▶ WORK ORDER:
Pull every line that holds the word "serif" from the entries.

▶ Extracted records:
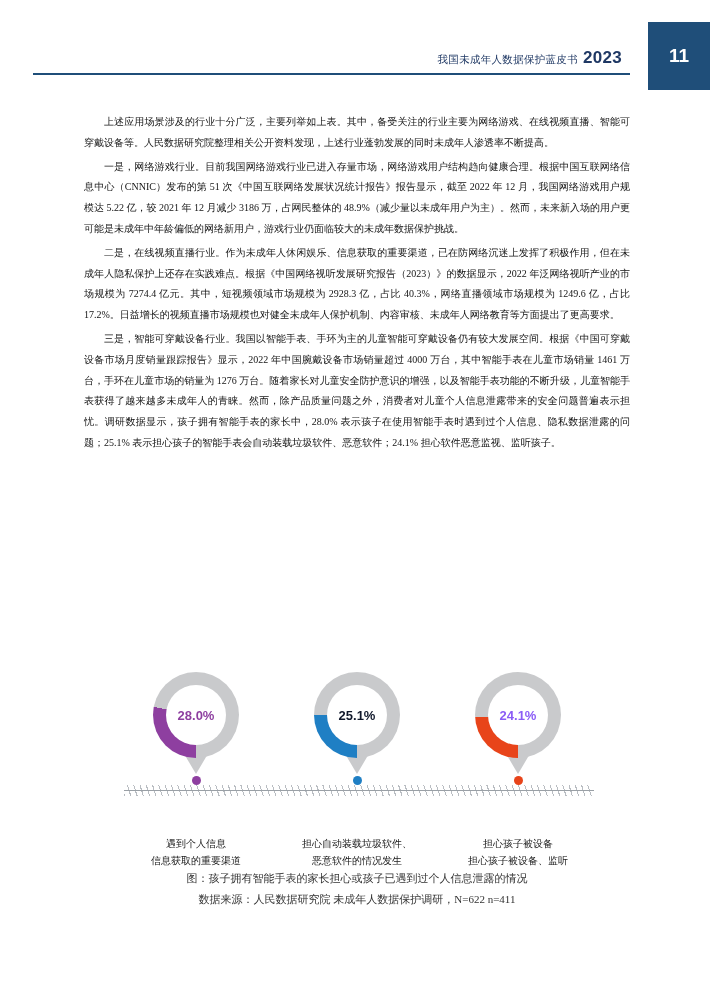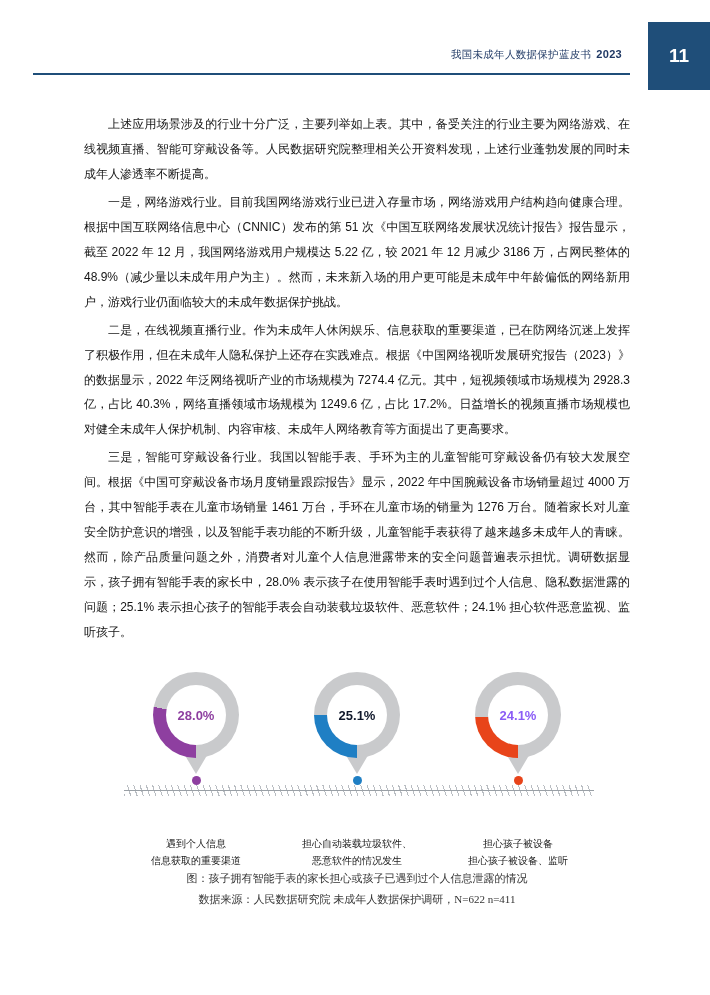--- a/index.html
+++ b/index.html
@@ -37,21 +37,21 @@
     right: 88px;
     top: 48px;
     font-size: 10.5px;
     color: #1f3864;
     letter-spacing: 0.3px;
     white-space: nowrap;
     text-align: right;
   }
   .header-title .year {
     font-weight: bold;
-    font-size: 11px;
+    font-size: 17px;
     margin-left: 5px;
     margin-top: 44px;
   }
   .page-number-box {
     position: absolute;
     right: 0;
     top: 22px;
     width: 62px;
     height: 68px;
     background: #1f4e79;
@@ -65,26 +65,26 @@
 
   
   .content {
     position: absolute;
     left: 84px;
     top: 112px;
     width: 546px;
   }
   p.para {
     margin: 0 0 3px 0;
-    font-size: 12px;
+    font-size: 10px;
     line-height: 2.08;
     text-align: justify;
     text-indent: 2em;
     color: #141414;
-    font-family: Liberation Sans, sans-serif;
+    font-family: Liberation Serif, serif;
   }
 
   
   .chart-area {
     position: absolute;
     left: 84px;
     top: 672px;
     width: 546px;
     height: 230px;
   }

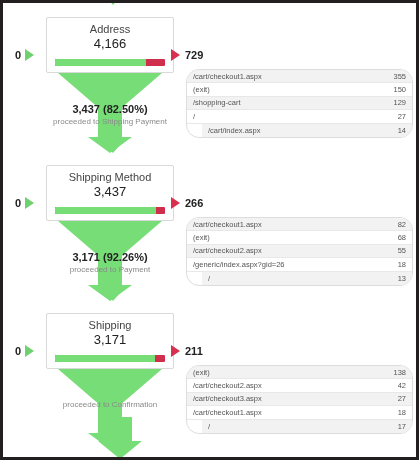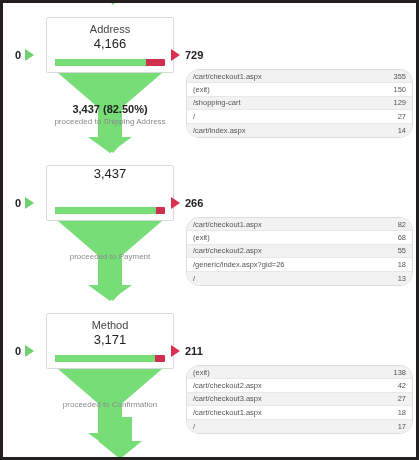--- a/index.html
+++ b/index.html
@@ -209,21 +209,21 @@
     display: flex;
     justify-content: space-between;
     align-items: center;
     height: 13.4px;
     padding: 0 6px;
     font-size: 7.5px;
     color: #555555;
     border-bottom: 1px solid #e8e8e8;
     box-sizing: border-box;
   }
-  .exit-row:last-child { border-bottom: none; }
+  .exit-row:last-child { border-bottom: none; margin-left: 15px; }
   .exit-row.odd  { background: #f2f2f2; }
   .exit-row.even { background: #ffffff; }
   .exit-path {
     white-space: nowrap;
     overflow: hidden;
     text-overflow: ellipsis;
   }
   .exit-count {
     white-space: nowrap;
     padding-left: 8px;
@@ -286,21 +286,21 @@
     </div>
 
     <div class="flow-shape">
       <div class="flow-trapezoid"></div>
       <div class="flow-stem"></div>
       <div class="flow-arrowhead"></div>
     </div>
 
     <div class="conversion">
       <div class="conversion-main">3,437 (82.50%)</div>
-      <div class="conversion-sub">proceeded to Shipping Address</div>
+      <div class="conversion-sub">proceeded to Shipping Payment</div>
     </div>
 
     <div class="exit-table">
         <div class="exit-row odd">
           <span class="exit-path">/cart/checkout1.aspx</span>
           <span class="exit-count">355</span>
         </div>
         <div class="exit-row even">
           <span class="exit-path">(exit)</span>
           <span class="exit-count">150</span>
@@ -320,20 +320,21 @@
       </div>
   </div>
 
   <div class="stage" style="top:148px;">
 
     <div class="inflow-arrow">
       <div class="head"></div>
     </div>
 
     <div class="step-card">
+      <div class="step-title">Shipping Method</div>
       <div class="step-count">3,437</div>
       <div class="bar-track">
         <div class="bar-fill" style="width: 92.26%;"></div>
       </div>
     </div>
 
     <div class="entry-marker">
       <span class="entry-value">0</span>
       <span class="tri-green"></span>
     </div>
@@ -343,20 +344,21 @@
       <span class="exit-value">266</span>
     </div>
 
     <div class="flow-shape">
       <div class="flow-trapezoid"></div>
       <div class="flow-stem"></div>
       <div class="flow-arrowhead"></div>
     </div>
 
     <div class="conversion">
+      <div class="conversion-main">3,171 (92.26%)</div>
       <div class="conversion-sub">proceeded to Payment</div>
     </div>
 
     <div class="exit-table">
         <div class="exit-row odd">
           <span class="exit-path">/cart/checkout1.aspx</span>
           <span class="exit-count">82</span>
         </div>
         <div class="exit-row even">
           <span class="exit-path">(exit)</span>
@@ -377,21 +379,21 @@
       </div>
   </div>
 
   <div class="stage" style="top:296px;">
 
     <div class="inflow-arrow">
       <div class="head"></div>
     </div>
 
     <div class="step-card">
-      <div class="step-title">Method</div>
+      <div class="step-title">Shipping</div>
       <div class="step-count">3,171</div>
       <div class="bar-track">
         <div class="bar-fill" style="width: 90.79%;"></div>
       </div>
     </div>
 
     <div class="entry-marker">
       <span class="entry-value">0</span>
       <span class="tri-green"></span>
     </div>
* * *
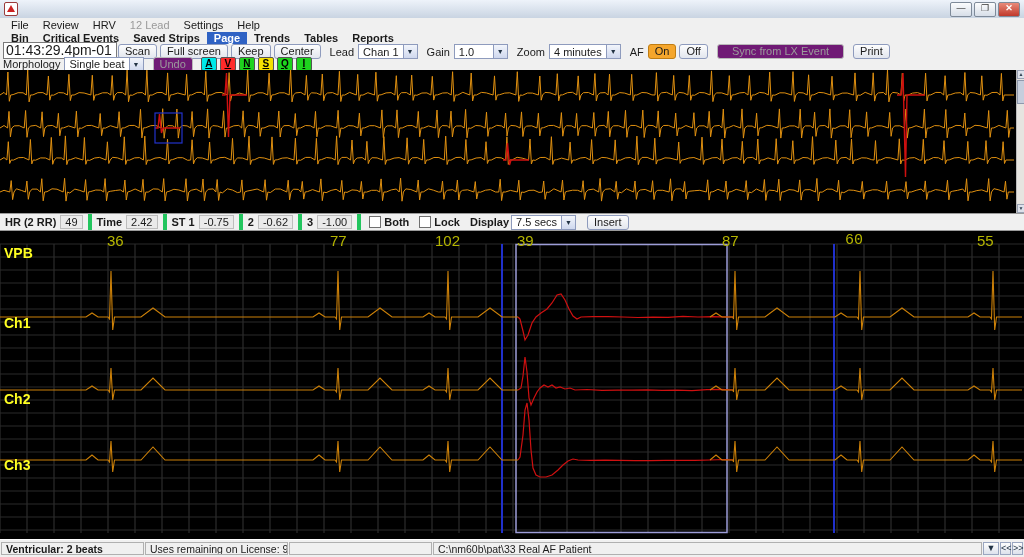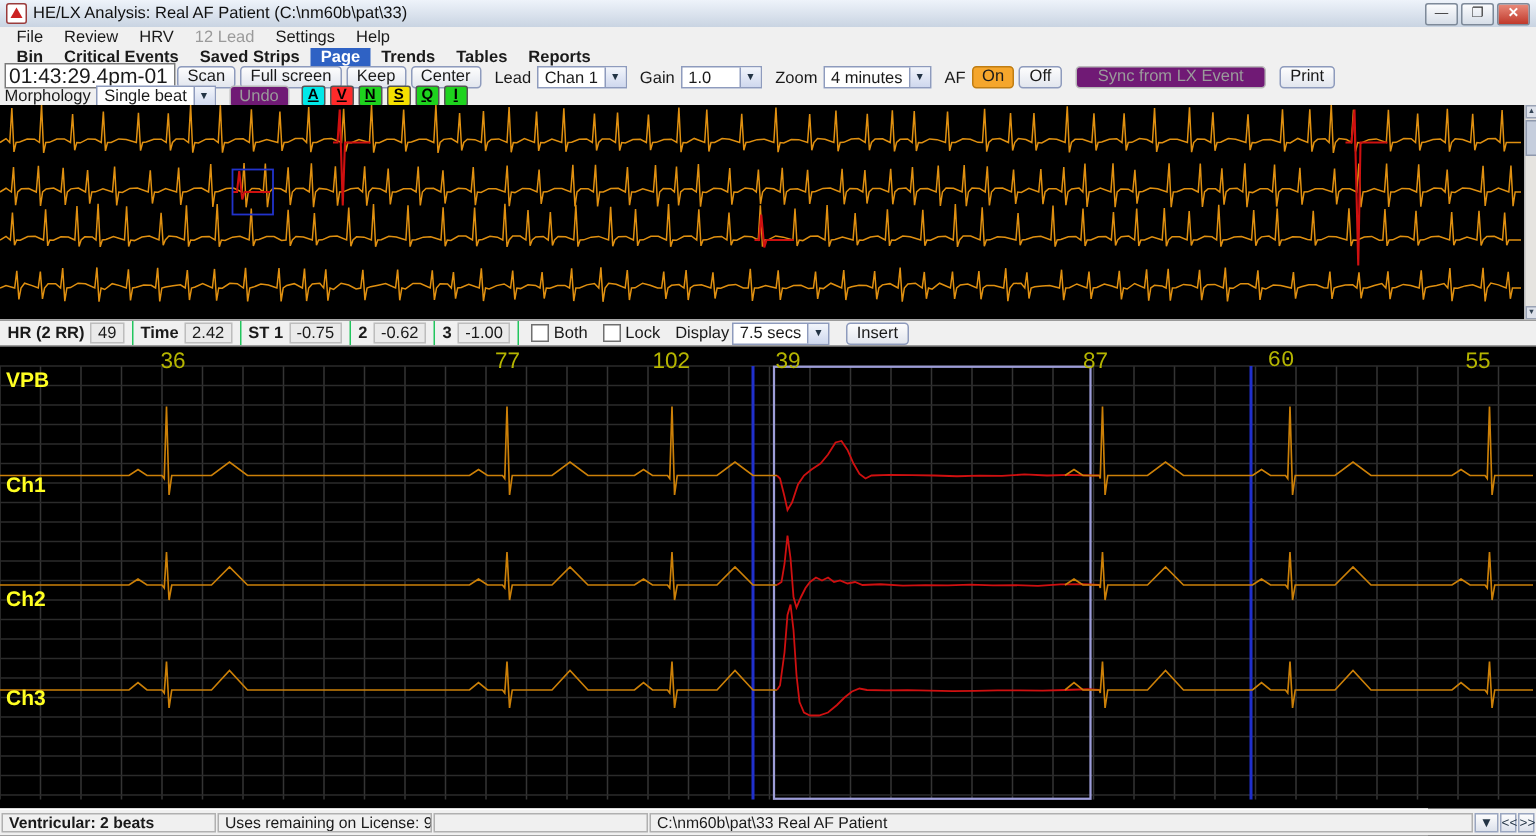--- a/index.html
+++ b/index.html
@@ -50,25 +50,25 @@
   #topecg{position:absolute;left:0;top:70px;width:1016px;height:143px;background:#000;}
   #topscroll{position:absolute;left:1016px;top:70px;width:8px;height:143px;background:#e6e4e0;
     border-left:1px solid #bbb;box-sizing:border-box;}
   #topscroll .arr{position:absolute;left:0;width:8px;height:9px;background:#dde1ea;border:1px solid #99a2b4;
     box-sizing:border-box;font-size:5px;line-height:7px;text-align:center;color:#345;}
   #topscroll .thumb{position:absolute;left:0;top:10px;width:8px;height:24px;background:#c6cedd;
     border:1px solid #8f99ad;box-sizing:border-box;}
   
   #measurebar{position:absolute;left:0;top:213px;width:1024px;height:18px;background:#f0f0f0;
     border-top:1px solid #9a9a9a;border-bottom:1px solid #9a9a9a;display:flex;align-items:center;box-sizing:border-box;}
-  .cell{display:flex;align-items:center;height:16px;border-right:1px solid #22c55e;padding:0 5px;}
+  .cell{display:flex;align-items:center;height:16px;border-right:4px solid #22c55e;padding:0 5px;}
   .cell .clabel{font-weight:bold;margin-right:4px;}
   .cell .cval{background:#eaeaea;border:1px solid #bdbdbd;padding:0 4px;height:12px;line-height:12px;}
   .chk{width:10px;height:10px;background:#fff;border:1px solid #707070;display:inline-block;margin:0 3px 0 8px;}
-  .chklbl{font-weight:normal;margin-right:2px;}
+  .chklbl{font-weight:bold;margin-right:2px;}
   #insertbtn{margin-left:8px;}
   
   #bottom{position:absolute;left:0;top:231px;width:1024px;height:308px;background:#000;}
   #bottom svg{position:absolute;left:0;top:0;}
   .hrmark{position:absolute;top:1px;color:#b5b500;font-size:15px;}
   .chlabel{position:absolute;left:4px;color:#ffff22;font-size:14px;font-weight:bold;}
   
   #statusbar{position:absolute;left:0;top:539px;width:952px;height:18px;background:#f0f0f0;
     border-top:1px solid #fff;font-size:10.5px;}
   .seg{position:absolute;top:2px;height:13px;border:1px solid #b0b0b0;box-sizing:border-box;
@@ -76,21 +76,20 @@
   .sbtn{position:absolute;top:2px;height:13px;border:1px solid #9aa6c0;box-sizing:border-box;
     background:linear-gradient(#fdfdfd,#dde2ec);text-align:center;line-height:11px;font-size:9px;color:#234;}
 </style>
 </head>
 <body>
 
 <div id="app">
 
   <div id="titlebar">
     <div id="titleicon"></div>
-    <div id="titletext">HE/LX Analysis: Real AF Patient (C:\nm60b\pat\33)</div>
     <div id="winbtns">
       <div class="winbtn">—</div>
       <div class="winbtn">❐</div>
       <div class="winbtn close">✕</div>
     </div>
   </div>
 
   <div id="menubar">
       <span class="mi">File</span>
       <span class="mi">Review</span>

▶ WRITTEN REPLY:
-    font-family: Liberation Sans, sans-serif;
+    font-family: Liberation Serif, serif;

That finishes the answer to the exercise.